Il mare incontra le piramidi. Il Galata e il Museo Egizio in dialogo
«Riconosciamo l’entusiasmo che ci accomuna».
Si apre con questa frase benaugurale l’intervento a cura dei Direttori Pierangelo Campodonico e Christian Greco tenutosi il 30 giugno scorso a Genova presso gli spazi del Museo del Mare Galata.
A portare il Direttore del polo piemontese e una settantina di dipendenti della Fondazione Museo delle Antichità Egizie di Torino presso il museo genovese è stato il desiderio di intavolare un discorso riguardo possibili collaborazioni.
Ma per collaborare bisogna prima conoscere, per questo la giornata di lavoro è iniziata - seppur in modo alquanto apocalittico viste le avverse condizioni metereologiche, che hanno inondato con una pioggia torrenziale il capoluogo ligure - con una parentesi dedicata alla scoperta degli spazi museali di Galata e MEI (Museo dell’Emigrazione Italiana) a cura del Direttore e dei Curatori dei due poli.
A seguito di questo primo momento di pura e semplice Cultura, protagonista del primo pomeriggio è stato un tête-à-tête tra i due Direttori, che fin dalle prime parole hanno dimostrato di condividere la stessa visione di museo, cosa fondamentale vista l’intenzione di intraprendere un percorso che porti a contaminazioni reciproche per lo sviluppo di nuovi concept, attività e proposte allestitive interne alle due istituzioni.
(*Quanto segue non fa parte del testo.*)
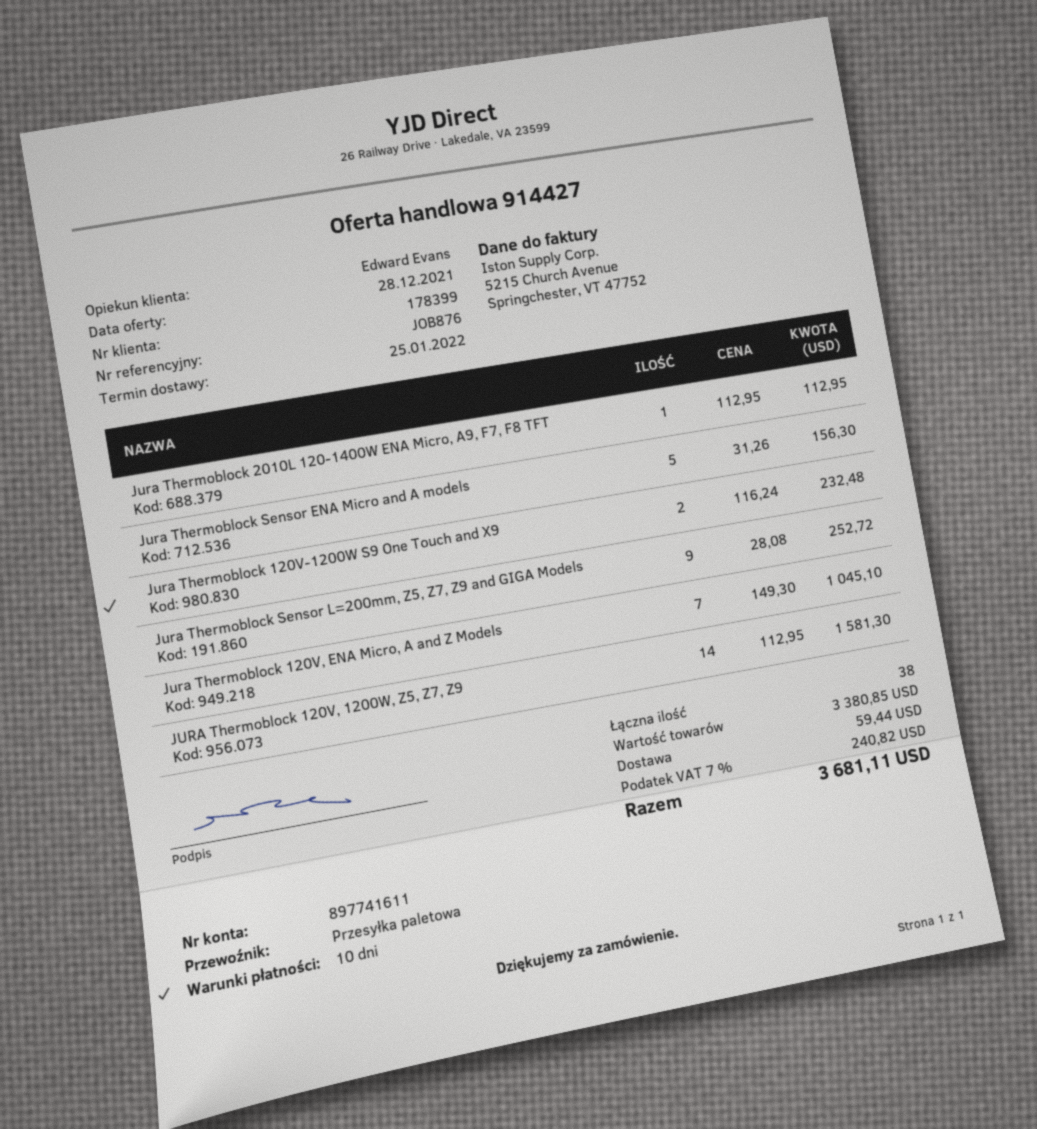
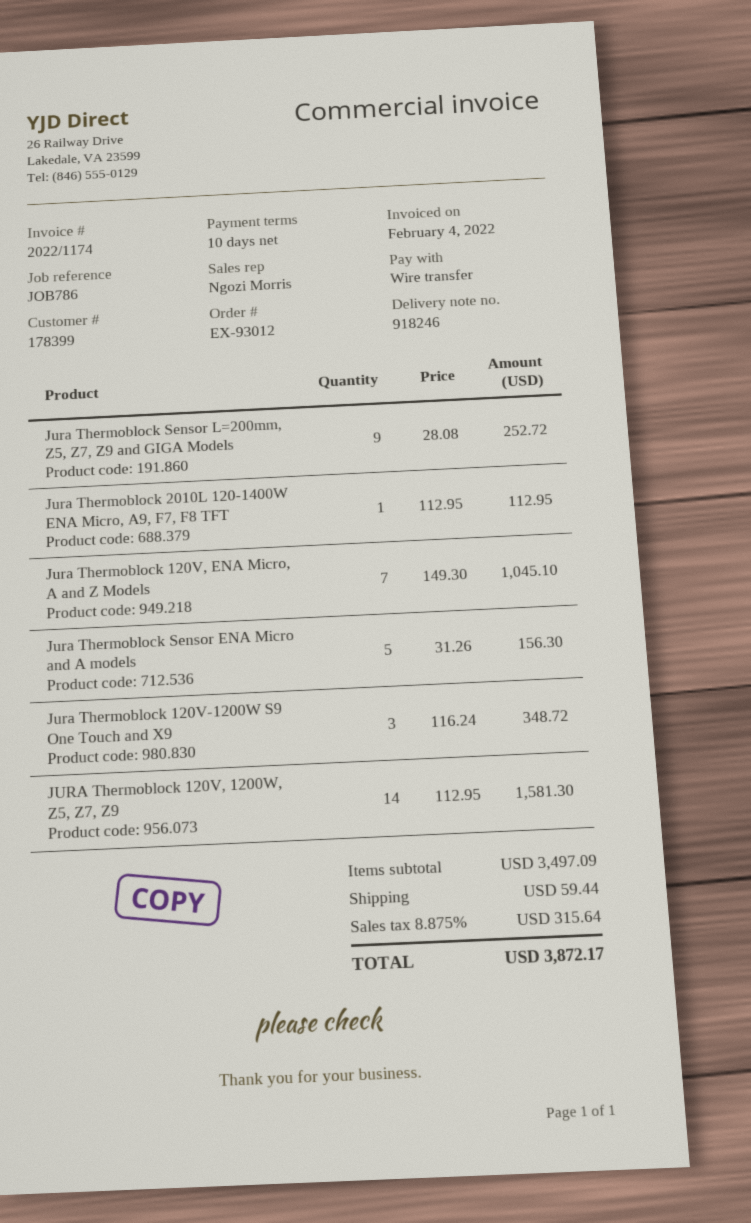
reference: JOB876 -> JOB786
sales rep: Edward Evans -> Ngozi Morris
Jura Thermoblock 120V-1200W S9 One Touch and X9: 2 x 116.24 = 232.48 -> 3 x 116.24 = 348.72
subtotal: 3380.85 -> 3497.09
tax: 7% = 240.82 -> 8.875% = 315.64
total: 3681.11 -> 3872.17

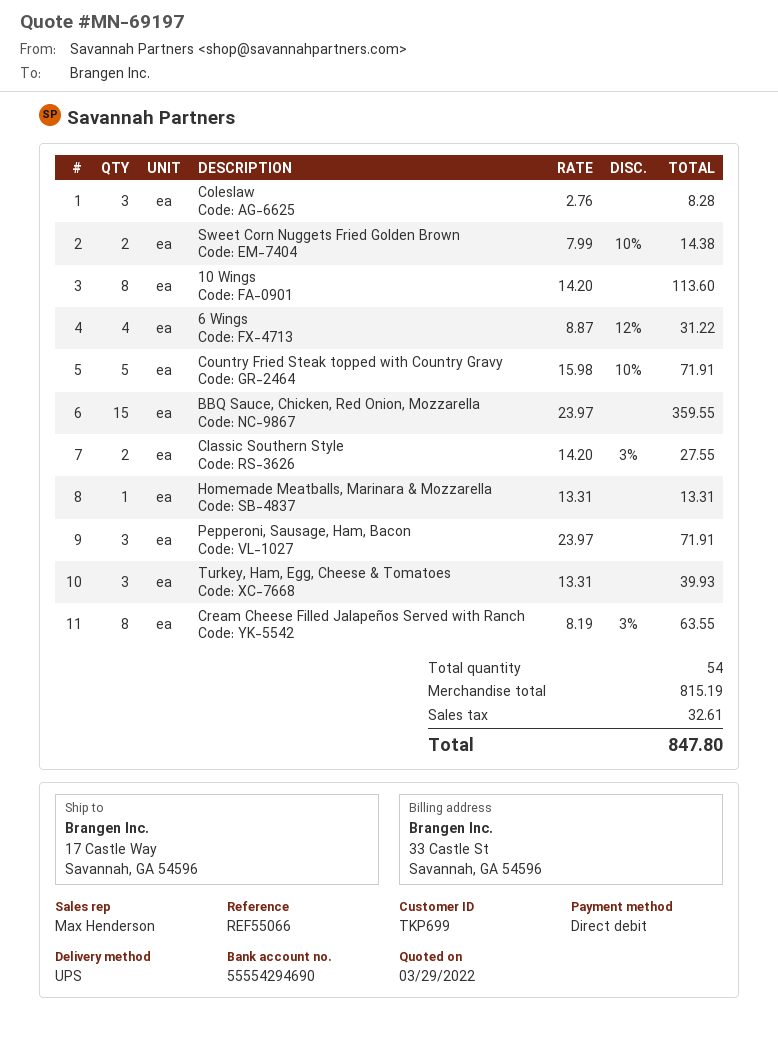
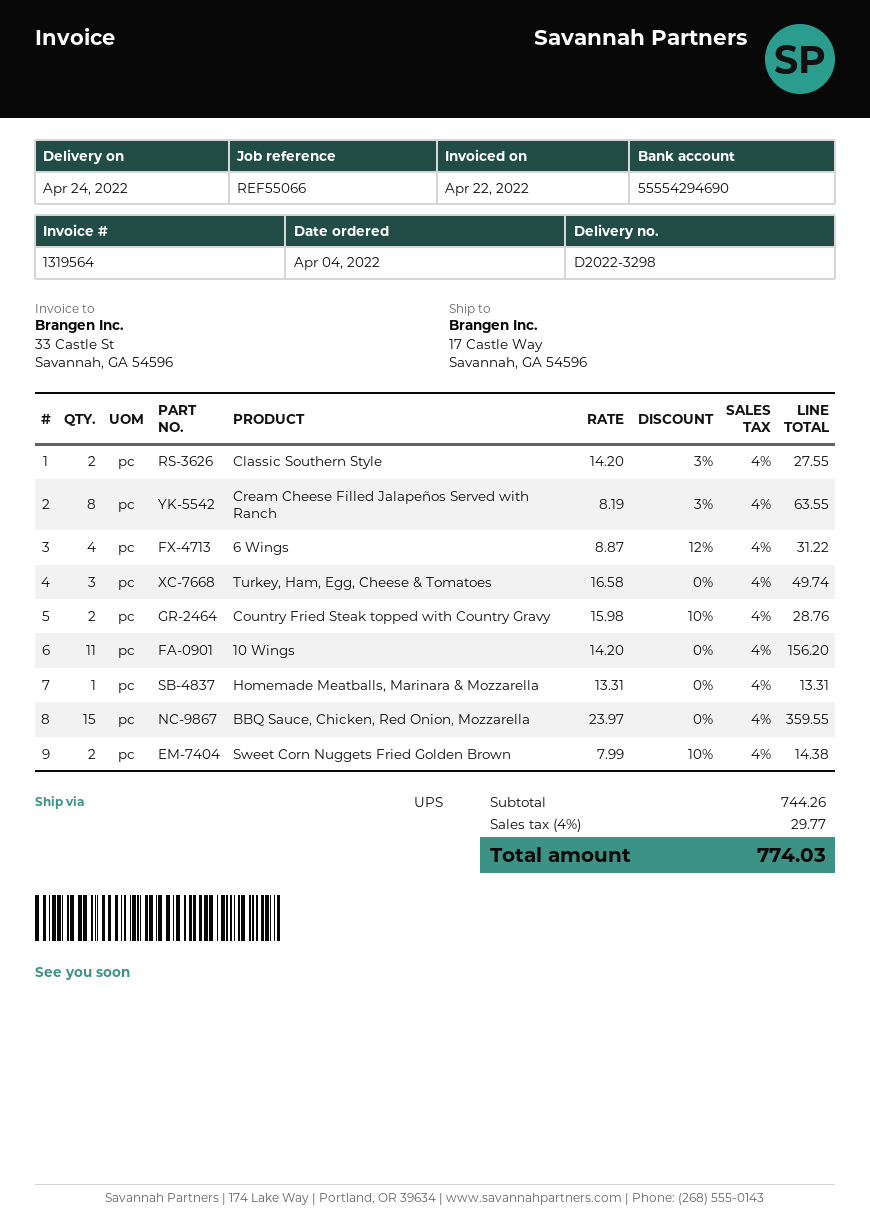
Coleslaw: 3 x 2.76 = 8.28 -> none
10 Wings: 8 x 14.20 = 113.60 -> 11 x 14.20 = 156.20
Country Fried Steak topped with Country Gravy: 5 x 15.98 - 10% = 71.91 -> 2 x 15.98 - 10% = 28.76
Pepperoni, Sausage, Ham, Bacon: 3 x 23.97 = 71.91 -> none
Turkey, Ham, Egg, Cheese & Tomatoes: 3 x 13.31 = 39.93 -> 3 x 16.58 = 49.74
subtotal: 815.19 -> 744.26
tax: 32.61 -> 29.77
total: 847.80 -> 774.03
I due Direttori durante l'incontro pomeridiano
Ad accomunare il Galata e l’Egizio (prima ancora della visione congiunta dei loro vertici direzionali) è quell’enorme distesa d’acqua sulla quale il primo è proiettato e il secondo deriva tutta la sua collezione: il mare. Interessato ai movimenti di persone e cose il Galata, custode di una cultura materiale incredibile l’Egizio, questa comunanza ha permesso di individuare tre possibili livelli culturali sui quali lavorare: il tema del viaggio e dello spostamento, il concetto del de-colonialismo e la digitalizzazione.
Il primo tratta dello spostamento delle persone e degli oggetti ed è fondamentale nella rendicontazione e mantenimento in vita delle loro memoria e biografia; il secondo serve per ripensare a figure come Colombo o l’egittologia stessa, prettamente eurocentriche, in modo tale da evitare una narrazione che dinieghi il passato o che lo racconti a scapito dell’Altro; il terzo analizza le sfide che potrebbe comportare un allestimento digitale e quali suggerimenti realtà come il MEI (con un percorso di visita completamente computerizzato e interattivo) possano dare ad entità come il Museo Egizio, con flussi di visitatori imponenti.
Da questi primi spunti di riflessione il discorso si è poi naturalmente spostato sul più ampio argomento di museo, del perché ripensarlo in un’ottica di scambio e sviluppo sia oltremodo importante per un ragionamento sempre più approfondito sul suo ruolo e posizione nella nostra contemporaneità e, tangenzialmente, la necessità di avvicinare la comunità a questi luoghi sia la giusta causa per cui princìpi quali aggregazione, democrazia e sviluppo diventino i pilastri fondanti di queste nuove cattedrali culturali.
Così facendo non solo si andrebbero a creare nuove connessioni tra gli spazi espositivi e i visitatori, ma tra i visitatori stessi e le Culture rappresentate, spogliando la visita di quel manto di coercizione che si porta spesso dietro (il Direttore Greco porta a titolo di esempio le scolaresche, che più che portate in visita vengono “deportate”), favorendo un avvicinamento naturale e volontario della collettività.
Ed è su questa visione sociale di cultura che si basa un altro livello di intesa tra le due istituzioni: museo uguale comunità. Apparentemente semplice, ma nella realtà dei fatti ricco di complesse sfumature, questa idea di fondo che il museo debba essere fatto da e per la comunità è stata la naturale conclusione di un confronto intenso e stimolante per tutti i partecipanti.
A fronte di quanto riportato possiamo dire senza dubbio alcuno che la sinergia culturale c’è, il che porta a fare un’ulteriore affermazione: i musei sono desideri. Di crescita, di sviluppo, di condivisione, hub creativi dove riunirsi e comunicare insieme.
«Il Museo» dice Christian Greco «diventa una parte di casa» e, ribatte il Direttore Campodonico, «[bisogna impadronirsene] attraverso la sua parte esperienziale».
Non spazi vuoti, ma luoghi vivi e accessibili a tutti.